Hardware amortisation not included. Run the full ROI calculator for payback math.
DeepSeek-V3.2 is a state-of-the-art Mixture-of-Experts (MoE) model that represents the peak of open-weights performance as of 2025. With a total parameter count of 685B, it is designed to compete directly with frontier models like GPT-5 and Claude 3.5 Sonnet. Despite its massive total scale, the model utilizes a highly optimized MoE architecture where only 37B parameters are active during any single inference step, striking a unique balance between extreme reasoning capabilities and computational efficiency.
Developed by DeepSeek, this model is the culmination of advancements in scalable Reinforcement Learning (RL) and Sparse Attention mechanisms. It is specifically engineered for complex tasks that require high-level logical deduction, such as advanced mathematics and software engineering. Its performance in the IMO 2025 (International Mathematical Olympiad) and IOI 2025 (International Olympiad in Informatics) benchmarks places it in the top tier of reasoning models globally. For practitioners looking to run DeepSeek-V3.2 locally, the primary challenge is not the compute speed—thanks to the 37B active parameters—but the massive VRAM footprint required to house the 685B parameter weights.
DeepSeek-V3.2 utilizes a sophisticated Mixture-of-Experts (MoE) framework that differentiates it from dense models like Llama 3.1 405B. In a dense model, every parameter is activated for every token generated. In DeepSeek-V3.2, the 685B total parameters act as a vast knowledge base, but the router only engages 37B parameters per token. This DeepSeek-V3.2 MoE efficiency allows for much faster inference speeds (tokens per second) than a 600B+ dense model would otherwise permit, provided the hardware can accommodate the full model in memory.
The model features DeepSeek’s proprietary Sparse Attention mechanism, which reduces the computational overhead of the self-attention layer.
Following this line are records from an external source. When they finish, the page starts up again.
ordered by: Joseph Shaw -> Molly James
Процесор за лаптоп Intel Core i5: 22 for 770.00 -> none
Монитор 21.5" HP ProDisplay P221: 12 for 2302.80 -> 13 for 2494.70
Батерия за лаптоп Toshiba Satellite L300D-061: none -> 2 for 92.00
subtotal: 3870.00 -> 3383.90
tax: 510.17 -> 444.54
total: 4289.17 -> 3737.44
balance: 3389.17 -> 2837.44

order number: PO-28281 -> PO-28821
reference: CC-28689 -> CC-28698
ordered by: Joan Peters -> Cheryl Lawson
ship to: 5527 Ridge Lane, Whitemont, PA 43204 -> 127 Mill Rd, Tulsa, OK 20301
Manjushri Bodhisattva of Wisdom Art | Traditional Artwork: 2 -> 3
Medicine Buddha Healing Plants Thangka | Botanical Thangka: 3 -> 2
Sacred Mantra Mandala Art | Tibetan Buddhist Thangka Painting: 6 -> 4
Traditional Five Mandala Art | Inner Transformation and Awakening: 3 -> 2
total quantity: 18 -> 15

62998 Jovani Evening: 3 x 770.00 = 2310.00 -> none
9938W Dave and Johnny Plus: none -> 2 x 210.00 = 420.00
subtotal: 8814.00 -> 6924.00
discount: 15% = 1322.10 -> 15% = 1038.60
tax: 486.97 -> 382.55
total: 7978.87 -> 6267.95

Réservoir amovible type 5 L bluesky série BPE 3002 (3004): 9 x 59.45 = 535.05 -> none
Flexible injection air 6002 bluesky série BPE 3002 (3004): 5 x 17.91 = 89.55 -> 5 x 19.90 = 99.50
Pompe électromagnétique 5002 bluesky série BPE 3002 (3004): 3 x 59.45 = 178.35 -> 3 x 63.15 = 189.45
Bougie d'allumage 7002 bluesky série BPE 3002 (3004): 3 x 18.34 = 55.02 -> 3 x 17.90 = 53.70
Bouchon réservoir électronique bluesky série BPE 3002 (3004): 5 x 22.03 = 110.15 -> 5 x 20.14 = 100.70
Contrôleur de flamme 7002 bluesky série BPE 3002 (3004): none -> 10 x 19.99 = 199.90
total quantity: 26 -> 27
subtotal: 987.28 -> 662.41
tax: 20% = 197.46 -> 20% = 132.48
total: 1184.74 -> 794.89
It supports a context length of 128,000 tokens, making it suitable for analyzing entire codebases or long-form technical documentation. However, practitioners should note that at 128k context, the KV (Key-Value) cache requirements become a significant factor in total DeepSeek-V3.2 VRAM requirements, especially when using high-precision formats.
DeepSeek-V3.2 was trained on a massive dataset with a 2025 cutoff, ensuring it is up-to-date with the latest programming frameworks and mathematical research. The use of scalable RL (Reinforcement Learning) during the post-training phase has specifically tuned the model for "Chain of Thought" reasoning, allowing it to verify its own logic before outputting a final answer.
This is a text-only model optimized for high-logic environments. Unlike general-purpose chat models that focus on creative writing, DeepSeek-V3.2 is a "reasoning-first" engine.
Attempting to run DeepSeek-V3.2 locally requires a significant investment in hardware. Because it is a local AI model 685B parameters 2025 release, it pushes the boundaries of what is possible on consumer and prosumer equipment.
To host this model, the primary bottleneck is VRAM. The 685B parameters must be loaded into memory to achieve usable performance.
For a Linux-based build, the best GPU for DeepSeek-V3.2 is the NVIDIA RTX 6000 Ada (48GB) or the RTX 3090/4090 (24GB).
Due to the MoE architecture, DeepSeek-V3.2 tokens per second are surprisingly high once the model is loaded. On an optimized 8x A100 setup, you can expect 20-30 tokens per second. On a consumer multi-GPU setup (4-bit), performance will likely hover between 2-5 tokens per second due to the overhead of PCIe communication between cards.
The quickest way to deploy the model is via Ollama or vLLM.
ollama run deepseek-v3.2:685b-q4_K_M (requires massive system RAM/VRAM)DeepSeek-V3.2 sits in a rare class of models. Its most direct competitors are Llama 3.1 405B and Grok-1.
For practitioners, the choice to use DeepSeek-V3.2 over a smaller 70B model comes down to whether your use case requires "frontier-level" reasoning. If you are building a simple RAG (Retrieval-Augmented Generation) system, a 70B model is more cost-effective. If you are building an automated code-refactoring agent or a mathematical verification tool, the hardware investment for DeepSeek-V3.2 is justified by its leap in logical accuracy.